Les stéréotypes sexistes interviennent alors à deux niveaux : du côté des hommes, ils provoquent railleries et commentaires plus ou moins obligeants, qui ne sont pas sans conséquence sur les comportements vis-à-vis des femmes (par exemple, on pourra avoir tendance à moins prendre au sérieux leurs propositions) ; du côté des femmes, ils poussent à l’auto-censure, alimentant complexe de l’imposteur et « culpabilité du magicien ».
La conception d’une société féminisée pour le Z:
— Kim Ky (@KimKy31218479) March 7, 2022
«Quand il y’a un excès de valeurs féminines,il y’a une faiblesse de la société[…]c’est l’histoire de l’humanité[…]les hommes sont des chasseurs, les femmes cueilleuses»
Mesdames,nous ne sommes bonnes que pour la cueillette🤬🖕🏻🖕🏻 pic.twitter.com/97uxS6bKEV
Pire : les cas de harcèlement et de violences sexuelles ne sont pas rares. David Copperfield lui-même n’a pas été épargné par le mouvement #MeToo : le 24 janvier 2018, il publie un message de soutien au mouvement de libération de la parole des femmes… Juste avant d’être accusé d’agression sexuelle par une femme mineure au moment des faits !
Toutes choses égales par ailleurs, les femmes qui souhaitent se faire une place en politique ou dans la magie ont donc généralement plus de défis à relever que les hommes. La situation ne s’inverse que pour celles qui bénéficient de mesures incitatives (les politiques de discrimination positive comme les règles de parité) ou d’un effet de halo en leur faveur (par exemple parce qu’elles sont, tout bonnement, particulièrement séduisantes… Ce qui est en fait une autre manière pour les biais sexistes de peser !).
Pour compenser leur handicap, les femmes doivent dès lors répondre par un surcroît d’engagement et de motivation. Elles doivent avant tout répondre à une question capitale : souhaitent-elles oui ou non jouer « la carte femme » ? Pour l’élection présidentielle 2022, la candidate Valérie Pécresse a beaucoup hésité. Au début, elle ne voulait pas faire de son sexe un argument de campagne, au contraire d’Hillary Clinton. Mais puisque ses opposants ne se privaient pas de l’attaquer d’une façon qu’elle jugeait sexiste, la présidente de la région Île-de-France a finalement choisi de se présenter comme la « dame du faire », « deux tiers Merkel, un tiers Thatcher » !

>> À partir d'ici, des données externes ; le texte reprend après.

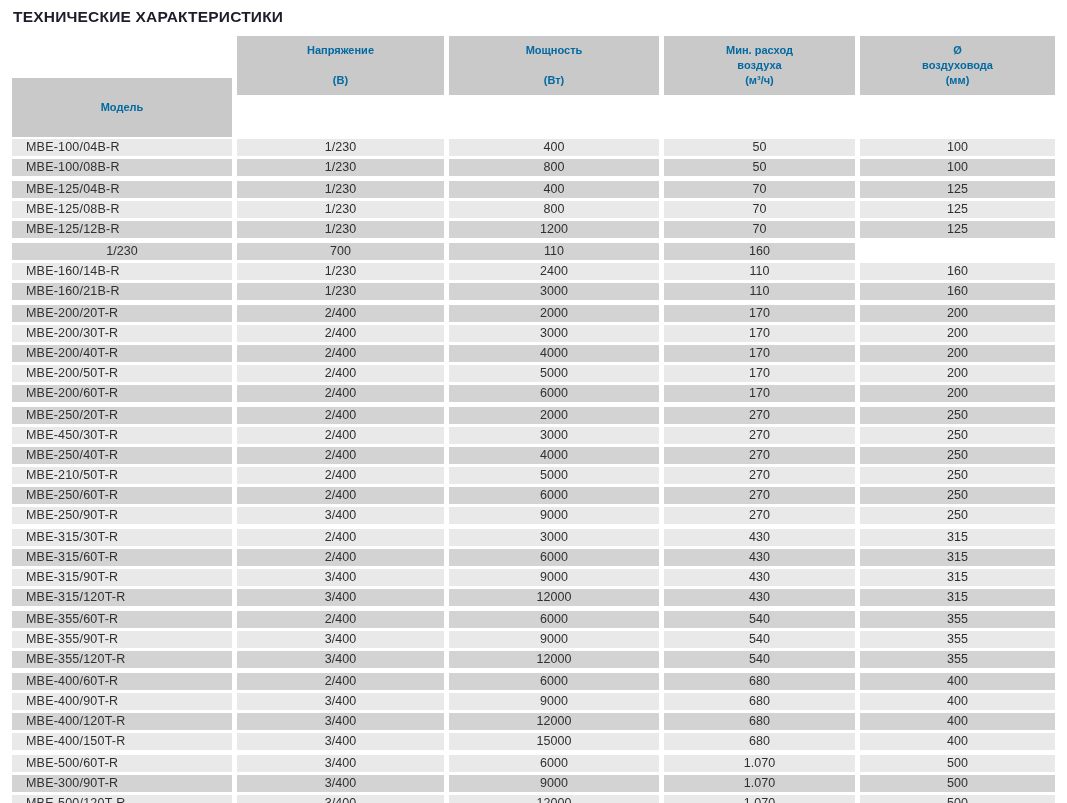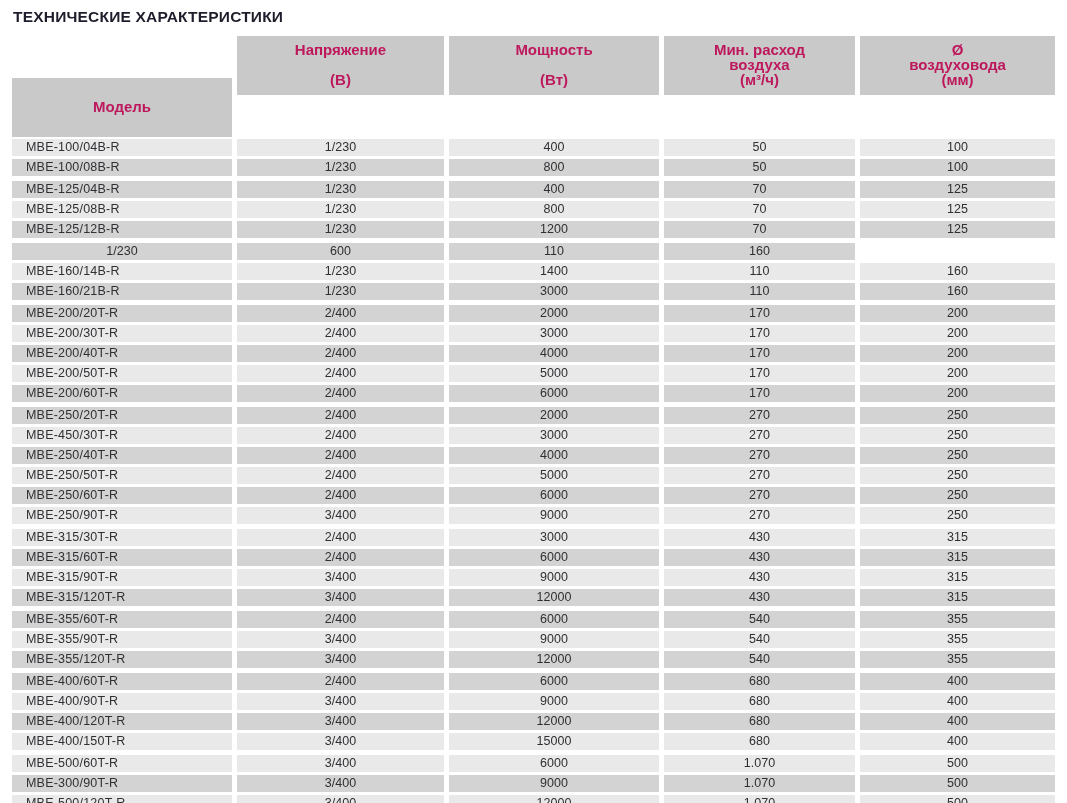--- a/index.html
+++ b/index.html
@@ -47,9 +47,9 @@
     align-items: center;
     text-align: center;
     font-weight: bold;
-    font-size: 15px;
+    font-size: 11px;
     line-height: 14px;
-    color: #be185d;
+    color: #0369a1;
   }
   .thead .hcell.model-head {
     justify-content: center;

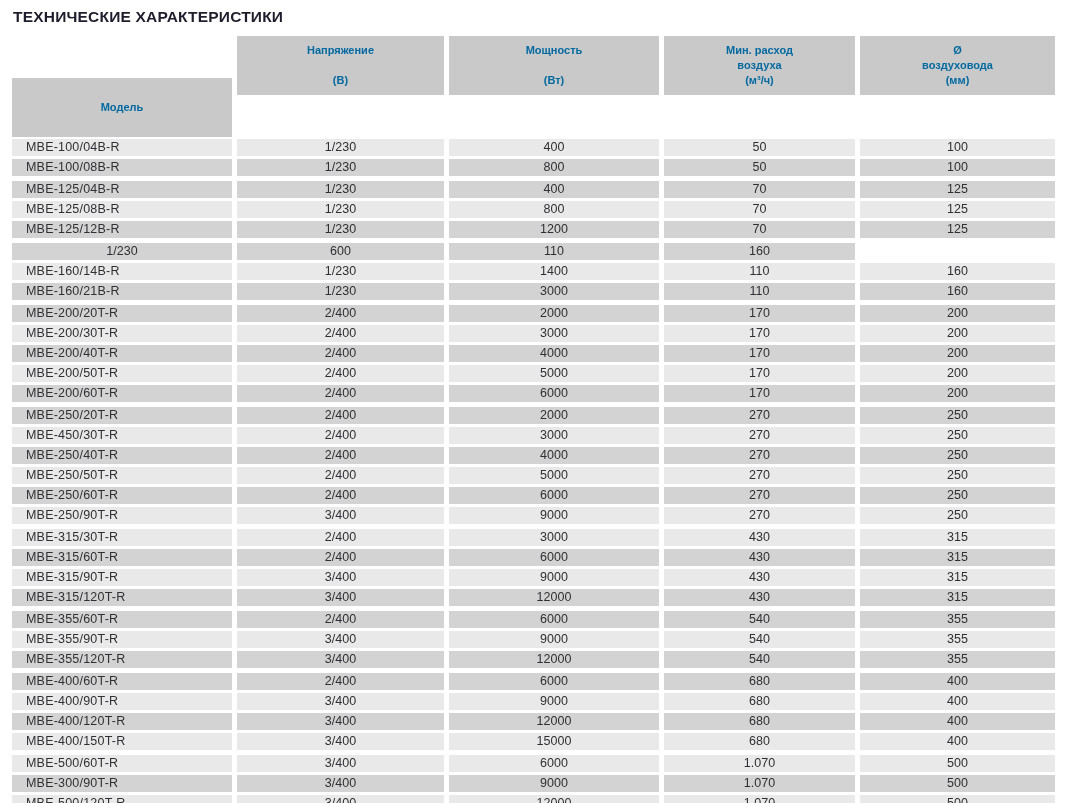--- a/index.html
+++ b/index.html
@@ -155,7 +155,7 @@
         <div class="group">
           <div class="row grid-row dark">
             <div class="cell c-voltage">1/230</div>
-            <div class="cell c-power">600</div>
+            <div class="cell c-power">700</div>
             <div class="cell c-airflow">110</div>
             <div class="cell c-diameter">160</div>
           </div>

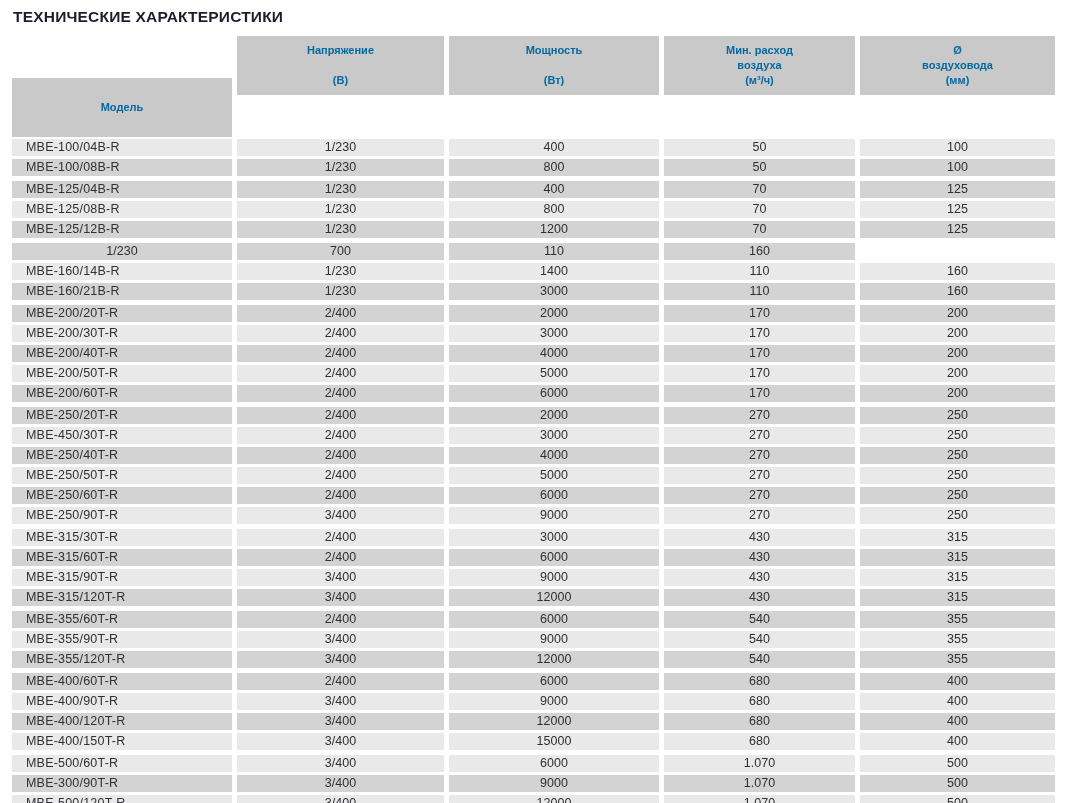--- a/index.html
+++ b/index.html
@@ -162,7 +162,7 @@
           <div class="row grid-row light">
             <div class="cell c-model">MBE-160/14B-R</div>
             <div class="cell c-voltage">1/230</div>
-            <div class="cell c-power">1400</div>
+            <div class="cell c-power">2400</div>
             <div class="cell c-airflow">110</div>
             <div class="cell c-diameter">160</div>
           </div>

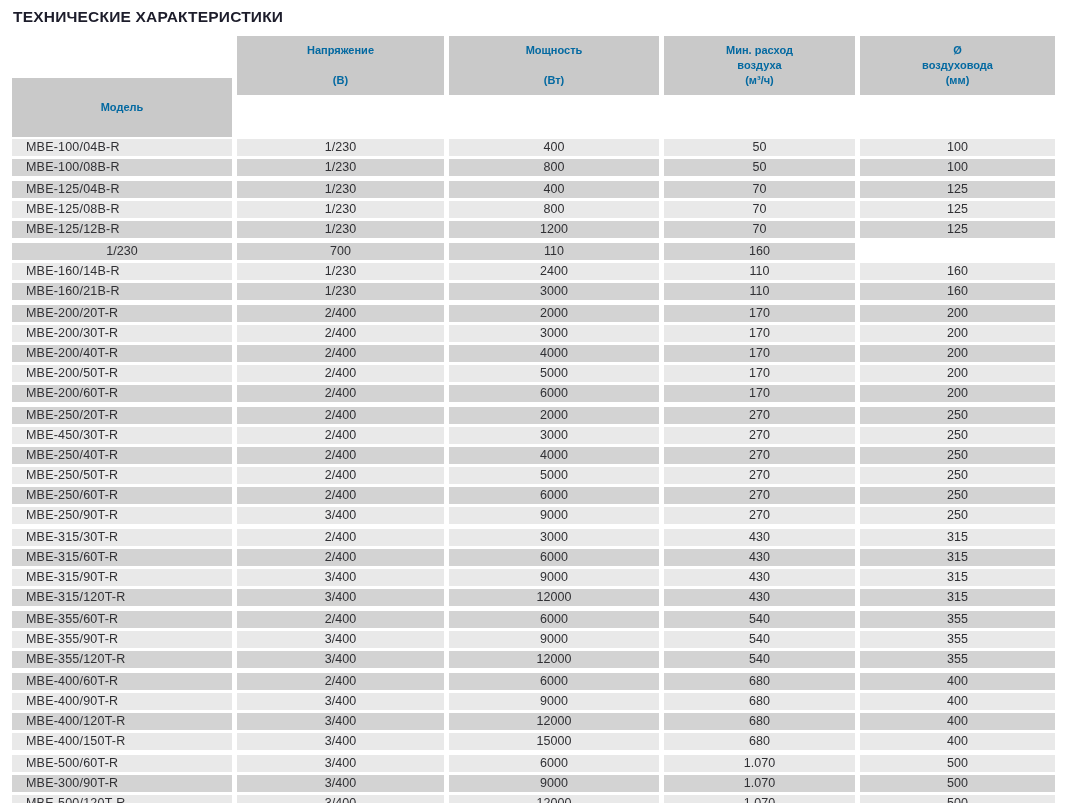--- a/index.html
+++ b/index.html
@@ -234,7 +234,7 @@
             <div class="cell c-diameter">250</div>
           </div>
           <div class="row grid-row light">
-            <div class="cell c-model">MBE-250/50T-R</div>
+            <div class="cell c-model">MBE-210/50T-R</div>
             <div class="cell c-voltage">2/400</div>
             <div class="cell c-power">5000</div>
             <div class="cell c-airflow">270</div>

L’exercice est délicat : pour réussir, une femme doit être capable de déjouer ou dénoncer certains stéréotypes, afin de les faire tomber et d’imposer sa marque, mais aussi de flatter d’autres types de préjugés, qui nous rassurent parce qu’ils répondent à nos attentes. Ainsi semble-t-il extrêmement difficile pour un individu de sexe féminin de faire l’impasse sur les questions d’habillement, par exemple : les commentateurs ne peuvent s’empêcher de renvoyer les femmes à leur façon de se vêtir (la robe à fleurs de Cécile Duflot reste dans les mémoires). Les spectatrices féminines s’intéressaient d’autant plus à Adelaide Herrmann que les journaux en avaient fait une icône de mode !
Bref, en magie comme en politique, les femmes doivent conserver un certain contrôle sur les situations en jouant toujours avec un coup d’avance. Charge aux hommes de mettre de côté leur ego et d’avaler leur chapeau, de temps en temps, pour leur faire de la place.